Fernando Meirelles & Cª
A história da adaptação de Ensaio sobre a Cegueira ao cinema passou por altos e baixos desde que Fernando Meirelles, aí pelo ano de 1997, perguntou a Luiz Schwarcz, meu editor brasileiro, se eu estaria interessado em ceder os respectivos direitos. Recebeu como resposta uma peremptória negativa: não. Entretanto, no escritório da minha agente literária em Bad Homburg, Frankfurt, começaram a chover, e choveram durante anos, cartas, correios electrónicos, chamadas telefónicas, mensagens de toda a espécie de produtores de outros países, em particular dos Estados Unidos, com a mesma pergunta. A todos mandei dar a resposta conhecida: não. Soberba minha? Não era questão de soberba, simplesmente não tinha a certeza, nem sequer a esperança, de que o livro fosse tratado com respeito naquelas paragens.
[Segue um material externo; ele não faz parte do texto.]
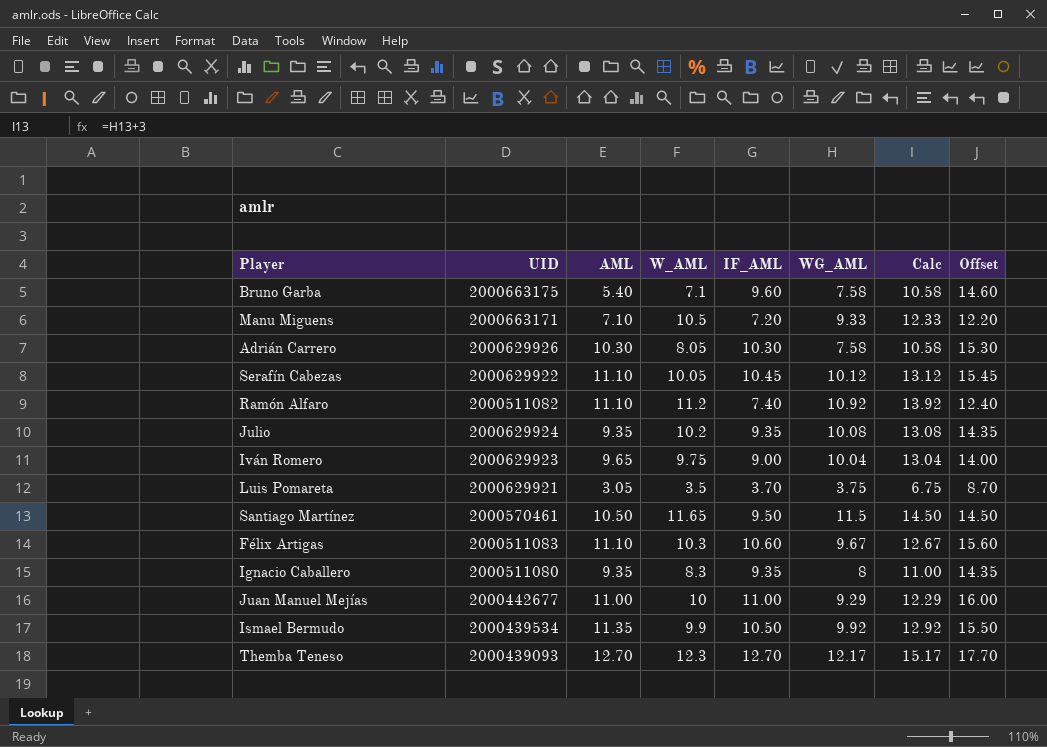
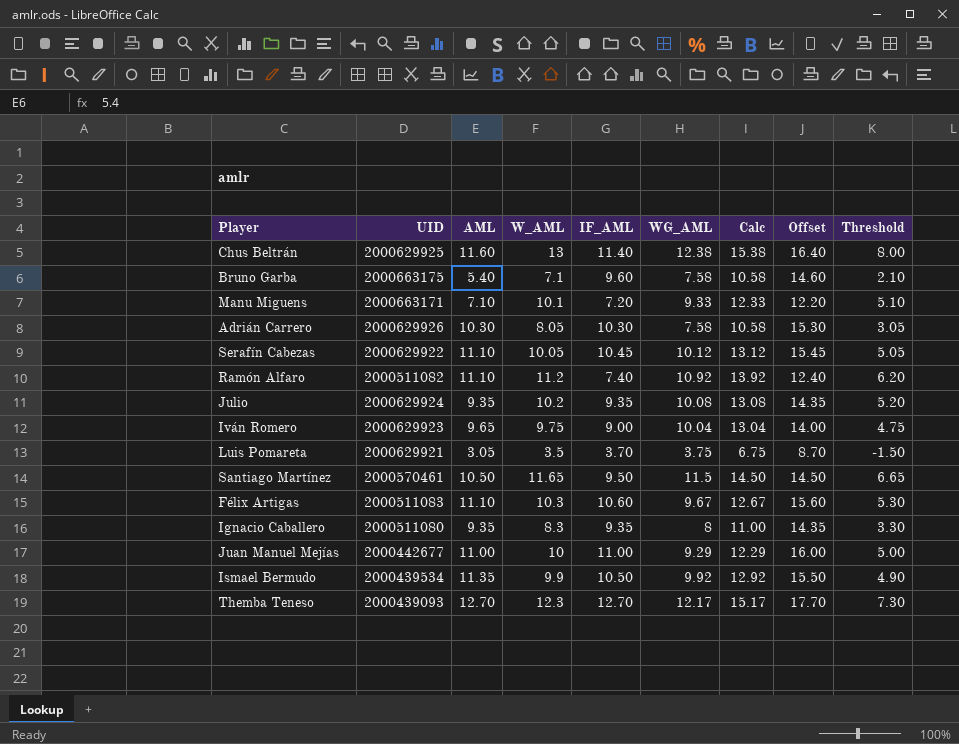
column Threshold | formula: none -> [W_AML] - 5
row Chus Beltrán: none -> 2000629925 | 11.60 | 13 | 11.40 | 12.38 | 15.38 | 16.40 | 8.00
Manu Miguens | W_AML: 10.5 -> 10.1

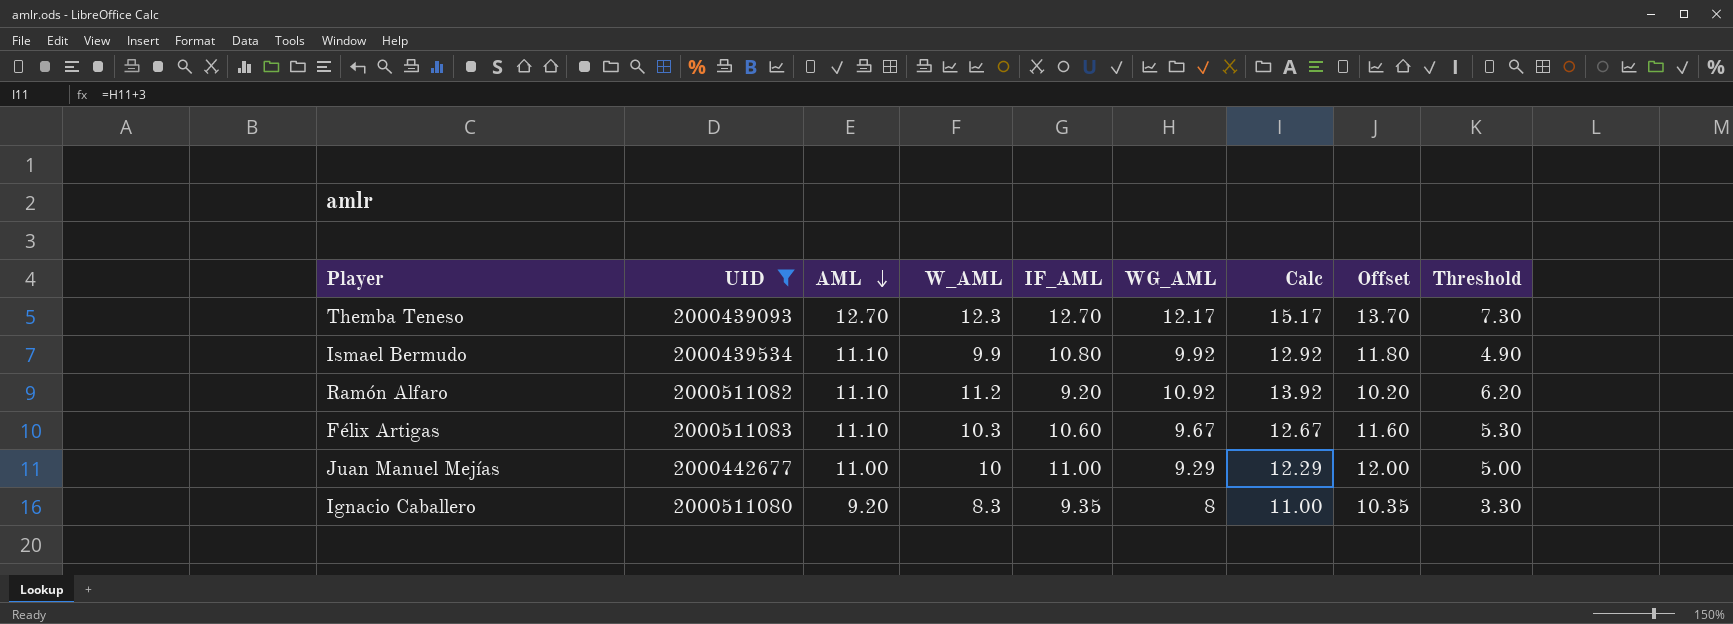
filter: none -> UID <= 2000511083
row order: none -> AML descending
column Offset | formula: [IF_AML] + 5 -> [IF_AML] + 1
Ismael Bermudo | AML: 11.35 -> 11.10
Ismael Bermudo | IF_AML: 10.50 -> 10.80
Ramón Alfaro | IF_AML: 7.40 -> 9.20
Ignacio Caballero | AML: 9.35 -> 9.20

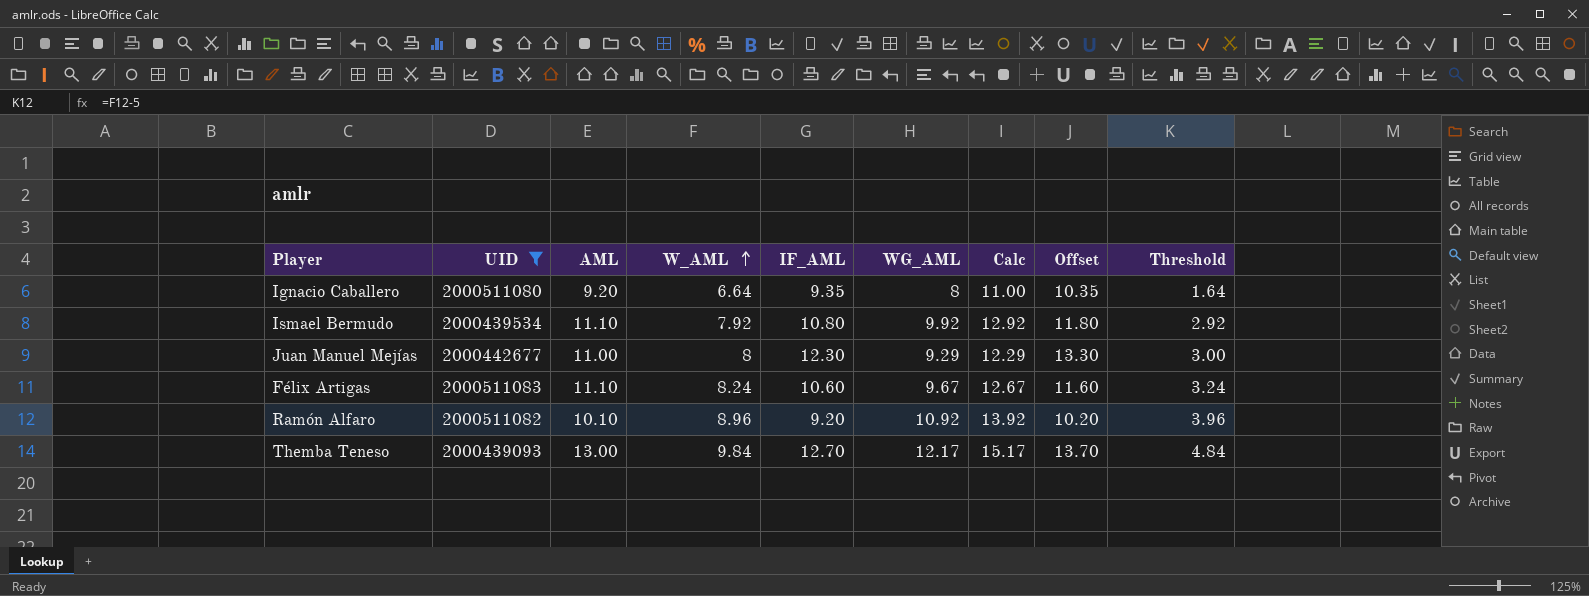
row order: AML descending -> W_AML ascending
Ignacio Caballero | W_AML: 8.3 -> 6.64
Ignacio Caballero | Threshold: 3.30 -> 1.64
Ismael Bermudo | W_AML: 9.9 -> 7.92
Ismael Bermudo | Threshold: 4.90 -> 2.92
Juan Manuel Mejías | W_AML: 10 -> 8
Juan Manuel Mejías | IF_AML: 11.00 -> 12.30
Juan Manuel Mejías | Offset: 12.00 -> 13.30
Juan Manuel Mejías | Threshold: 5.00 -> 3.00
Félix Artigas | W_AML: 10.3 -> 8.24
Félix Artigas | Threshold: 5.30 -> 3.24
Ramón Alfaro | AML: 11.10 -> 10.10
Ramón Alfaro | W_AML: 11.2 -> 8.96
Ramón Alfaro | Threshold: 6.20 -> 3.96
Themba Teneso | AML: 12.70 -> 13.00
Themba Teneso | W_AML: 12.3 -> 9.84
Themba Teneso | Threshold: 7.30 -> 4.84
E os anos passaram. Um dia, acompanhados pela minha agente, apareceram-me em Lanzarote, vindos directamente de Toronto, dois canadianos que pretendiam fazer o filme, Niv Fichman, o produtor, e Don McKellar, o guionista. Eram gente nova, nenhum deles me fazia recordar o Cecil B. de Mille, e, depois de uma conversa franca, sem portas falsas nem reservas mentais, entreguei-lhes o trabalho. Faltava saber quem seria o director. Outros anos tiveram de passar até ao dia em que me foi perguntado o que pensava eu de Fernando Meirelles. Completamente esquecido do que havia sucedido naquele já longínquo ano de 1997, respondi que pensava bem. Tinha visto e gostado da Cidade de Deus e do Fiel Jardineiro, mas continuava sem associar o nome deste director à pessoa do outro…
Finalmente, o resultado de tudo isto já está aqui. Traz o título de Blindness, com o qual se espera facilitar a sua relação com o livro no circuito internacional. Não vi qualquer motivo para discutir a escolha. Hoje, em Lisboa, foi a apresentação deste Ensaio sobre a Cegueira em imagens e sons. A plateia da FNAC estava bem servida de jornalistas que espero dêem boa conta do recado. Amanhã será a ante-estreia. Conversámos sobre estes episódios já históricos e, em dado momento, Pilar, a mais prática e objectiva de todas as subjectividades que conheço, lançou uma ideia: “No meu entender, o livro antecipou os efeitos da crise que estamos a sofrer. As pessoas, desesperadas, correndo por Wall Street, de banco em banco antes que o dinheiro se acabe, não são outras que as que se movem, cegas, sem rumo, no romance e agora no filme. A diferença é que não têm uma mulher do médico que as guie, que as proteja”. Reparando bem, a andaluza é capaz de ter razão.